Während die Amazon-Aktie in der laufenden Woche neue Rekordwerte erreichte, bekommt der billionenschwere Techgigant erneut juristischen Gegenwind. Laut Reuters hat der US-Bundesstaat New Jersey den Konzern wegen seines Delivery Service Partner (DSP)-Programms verklagt.
Nach Angaben der Generalstaatsanwaltschaft nutze Amazon seine starke Marktstellung, um die Löhne und Arbeitsbedingungen von Fahrern indirekt zu beeinflussen und den Wettbewerb zwischen den Lieferunternehmen einzuschränken. Amazon weist die Vorwürfe Reuters zufolge entschieden zurück und betont, dass die Klage auf einer unzutreffenden Darstellung des DSP-Modells beruhe.
Amazon-Aktie: Streit dreht sich um das Delivery-Service-Partner-Modell
Im Mittelpunkt der Klage steht das 2018 eingeführte Delivery Service Partner (DSP)-Programm. Dabei arbeiten selbstständige Logistikunternehmen mit Amazon zusammen und übernehmen die Auslieferung von Paketen.
Nach Darstellung des Bundesstaates seien diese Unternehmen wirtschaftlich so stark von Amazon abhängig, dass sie Löhne und Arbeitsbedingungen kaum eigenständig gestalten könnten. Zudem wird Amazon vorgeworfen, den Wettbewerb um Fahrer einzuschränken und gewerkschaftliche Organisierung benachteiligt zu haben.
Die Klage ist bemerkenswert, weil sie im Kern ein sogenanntes Monopson vorwirft – also eine marktbeherrschende Stellung auf der Nachfrageseite des Arbeitsmarkts. Nach Angaben der Generalstaatsanwaltschaft ist es die erste Klage eines US-Bundesstaates mit diesem rechtlichen Ansatz.

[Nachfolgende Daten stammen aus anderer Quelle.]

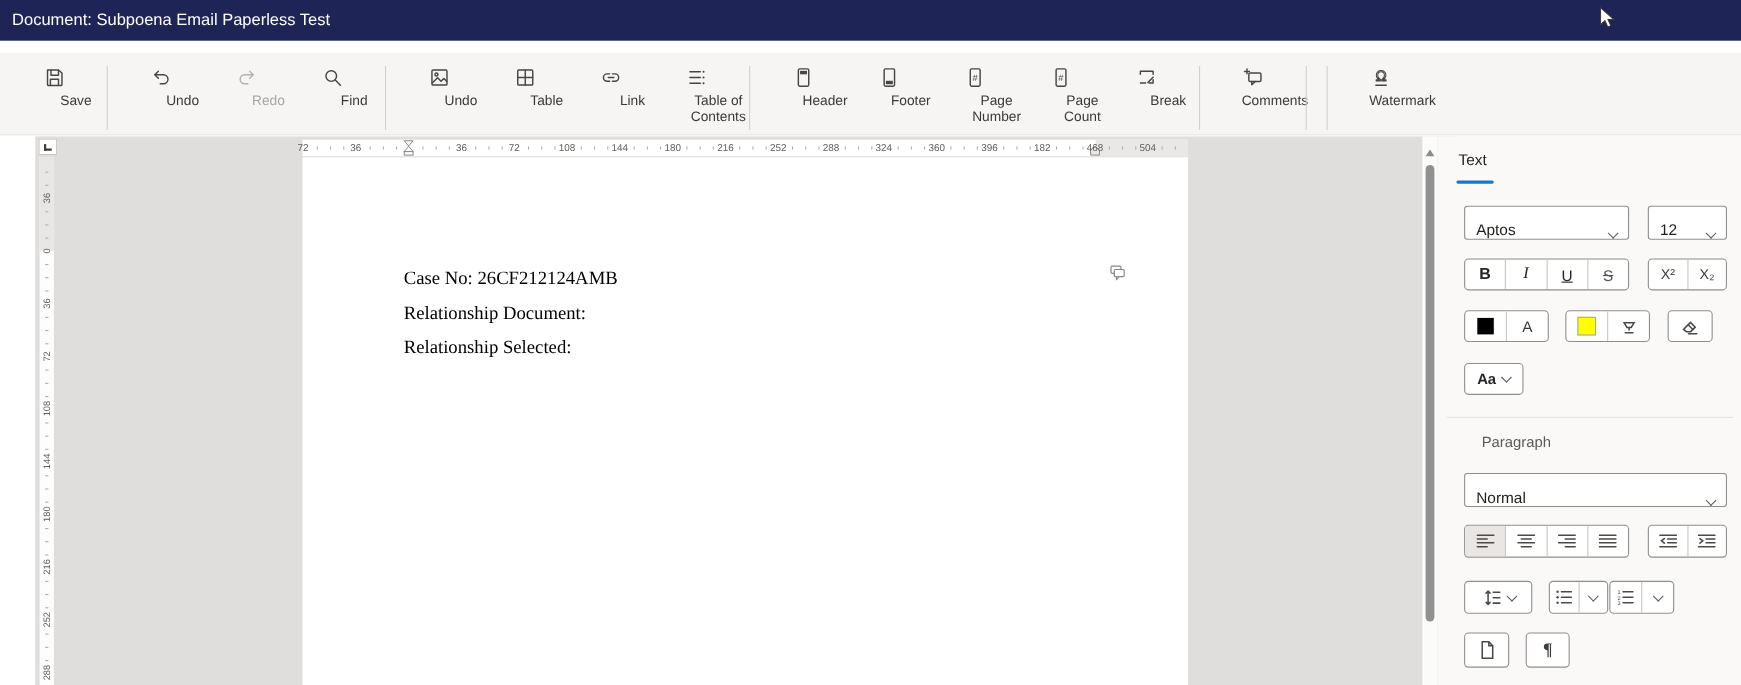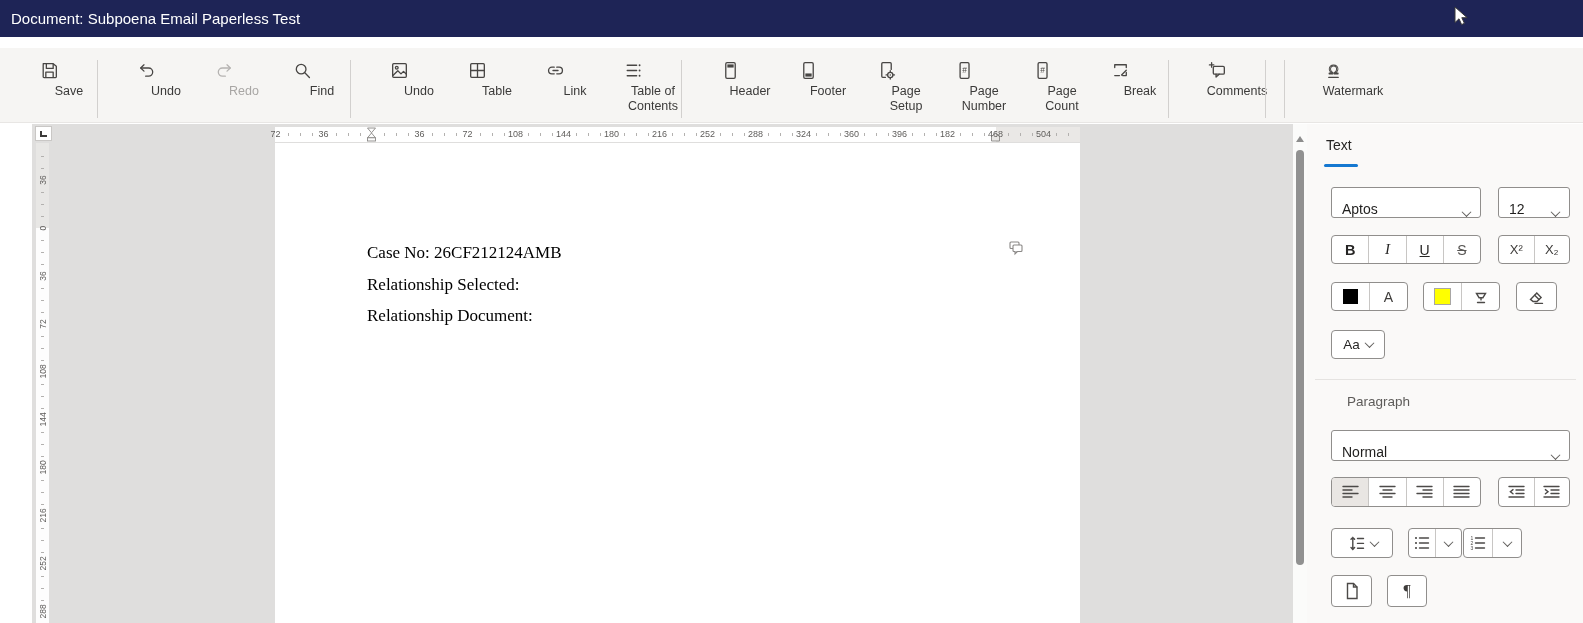"Page Setup" div.tbtn { html: <div> <svg> <path></path> <circle></circle> <circle></circle> <path></path> </svg> <span>Page Setup</span> </div> -> none }
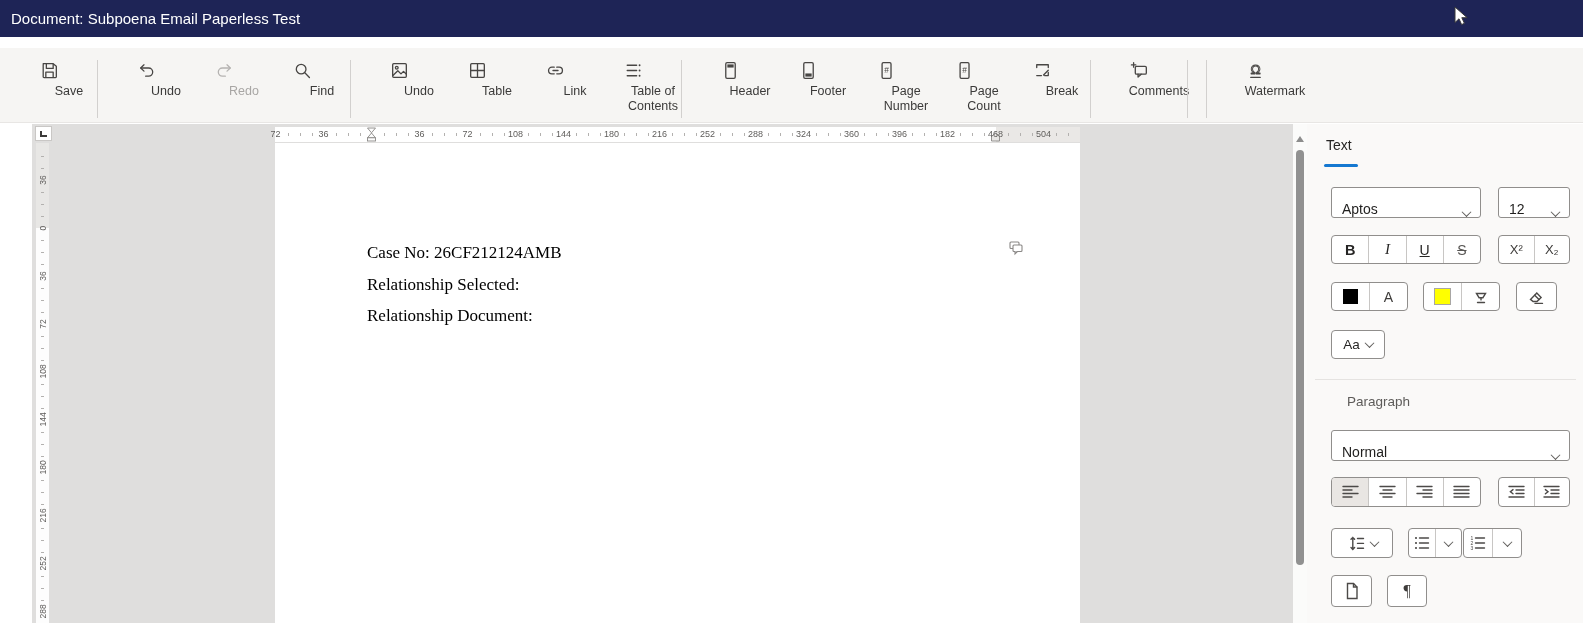"Relationship Selected:" div { order: before "Relationship Document:" -> after "Relationship Document:" }
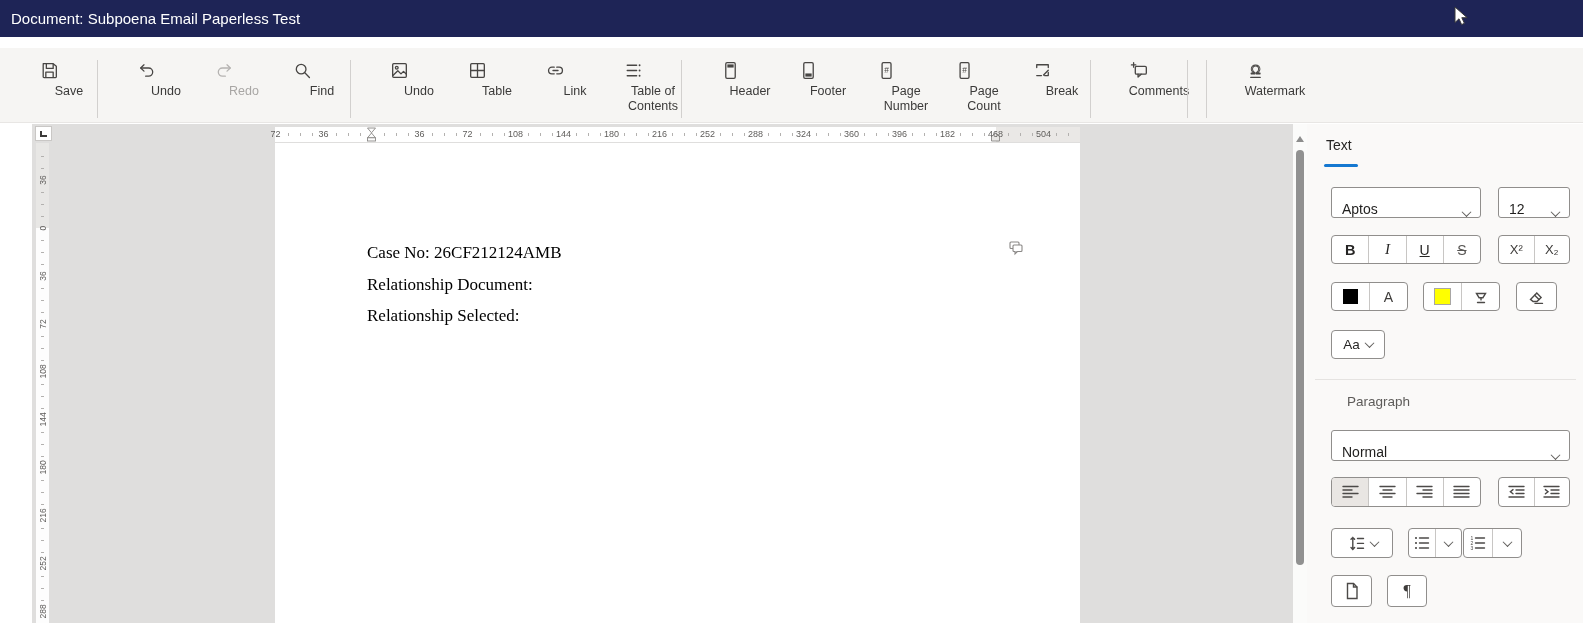"Aa" .sbtn { font-weight: none -> bold }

Amazon widerspricht den Vorwürfen. Das Unternehmen erklärt, die DSP-Betriebe seien eigenständige Unternehmen, die selbst über Personal, Flottenmanagement und den täglichen Betrieb entscheiden. Fahrer könnten ihren Arbeitgeber frei wählen und die überwiegende Mehrheit der Touren werde planmäßig oder sogar früher als vorgesehen abgeschlossen. Amazon kritisiert außerdem, dass die zentralen Vorwürfe vor Einreichung der Klage nicht mit dem Unternehmen erörtert worden seien.
Amazon-Aktie: Konzern unter ständigem juristischen Druck
Zur Einordnung: Neben den Verfahren wegen der Marktmacht im Onlinehandel rückt nun auch das Logistikgeschäft stärker in den Fokus der Wettbewerbsbehörden. Ob sich die Vorwürfe juristisch durchsetzen, ist offen.
Kurzfristig dürfte das Verfahren die operative Entwicklung kaum beeinflussen. Langfristig könnte es jedoch Folgen für die Ausgestaltung des DSP-Programms haben, falls Gerichte den Argumenten des Bundesstaates folgen oder Amazon Änderungen an seinem Liefermodell vornehmen muss.